🤖 AI Summary
This work addresses the challenge of automatic speech recognition (ASR) for low-resource languages such as Taiwanese Hokkien, where performance is severely constrained by the scarcity of labeled speech data—particularly in scenarios involving videos with subtitles only in a related auxiliary language like Mandarin. To tackle this, the authors propose a translation-guided end-to-end ASR framework that adaptively integrates semantic information from the auxiliary language through multilingual translation embeddings and a novel Parallel Gated Cross-Attention (PGCA) mechanism. This approach provides strong semantic guidance while mitigating cross-lingual interference.
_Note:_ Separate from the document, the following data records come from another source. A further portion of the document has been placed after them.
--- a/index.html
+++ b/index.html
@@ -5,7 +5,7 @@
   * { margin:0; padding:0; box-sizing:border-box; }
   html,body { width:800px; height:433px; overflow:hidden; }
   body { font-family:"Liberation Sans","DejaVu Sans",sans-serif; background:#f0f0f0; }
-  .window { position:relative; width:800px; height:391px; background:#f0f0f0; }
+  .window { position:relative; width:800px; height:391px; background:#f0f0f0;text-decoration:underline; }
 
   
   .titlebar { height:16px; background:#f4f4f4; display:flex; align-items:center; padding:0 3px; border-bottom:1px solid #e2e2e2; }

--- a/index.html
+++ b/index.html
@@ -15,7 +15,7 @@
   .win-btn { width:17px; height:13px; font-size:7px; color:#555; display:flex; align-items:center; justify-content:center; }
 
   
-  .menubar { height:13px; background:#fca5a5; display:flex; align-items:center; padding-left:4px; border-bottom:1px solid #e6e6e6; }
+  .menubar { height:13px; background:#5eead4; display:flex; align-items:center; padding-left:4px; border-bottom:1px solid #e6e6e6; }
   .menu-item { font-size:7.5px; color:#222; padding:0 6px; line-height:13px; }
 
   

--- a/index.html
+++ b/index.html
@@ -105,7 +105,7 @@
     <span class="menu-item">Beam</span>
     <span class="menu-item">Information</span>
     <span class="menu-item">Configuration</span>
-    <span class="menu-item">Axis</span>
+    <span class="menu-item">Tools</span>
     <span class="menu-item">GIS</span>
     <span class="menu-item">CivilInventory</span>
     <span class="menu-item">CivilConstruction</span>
Combined with translation-guided learning and multilingual embedding alignment strategies, the method achieves a relative character error rate reduction of 14.77% on the authors’ newly curated 30-hour Taiwanese Hokkien drama corpus, YT-THDC, substantially advancing ASR performance under low-resource conditions.
📝 Abstract
Low-resource automatic speech recognition (ASR) continues to pose significant challenges, primarily due to the limited availability of transcribed data for numerous languages. While a wealth of spoken content is accessible in television dramas and online videos, Taiwanese Hokkien exemplifies this issue, with transcriptions often being scarce and the majority of available subtitles provided only in Mandarin. To address this deficiency, we introduce TG-ASR for Taiwanese Hokkien drama speech recognition, a translation-guided ASR framework that utilizes multilingual translation embeddings to enhance recognition performance in low-resource environments. The framework is centered around the parallel gated cross-attention (PGCA) mechanism, which adaptively integrates embeddings from various auxiliary languages into the ASR decoder. This mechanism facilitates robust cross-linguistic semantic guidance while ensuring stable optimization and minimizing interference between languages. To support ongoing research initiatives, we present YT-THDC, a 30-hour corpus of Taiwanese Hokkien drama speech with aligned Mandarin subtitles and manually verified Taiwanese Hokkien transcriptions. Comprehensive experiments and analyses identify the auxiliary languages that most effectively enhance ASR performance, achieving a 14.77% relative reduction in character error rate and demonstrating the efficacy of translation-guided learning for underrepresented languages in practical applications.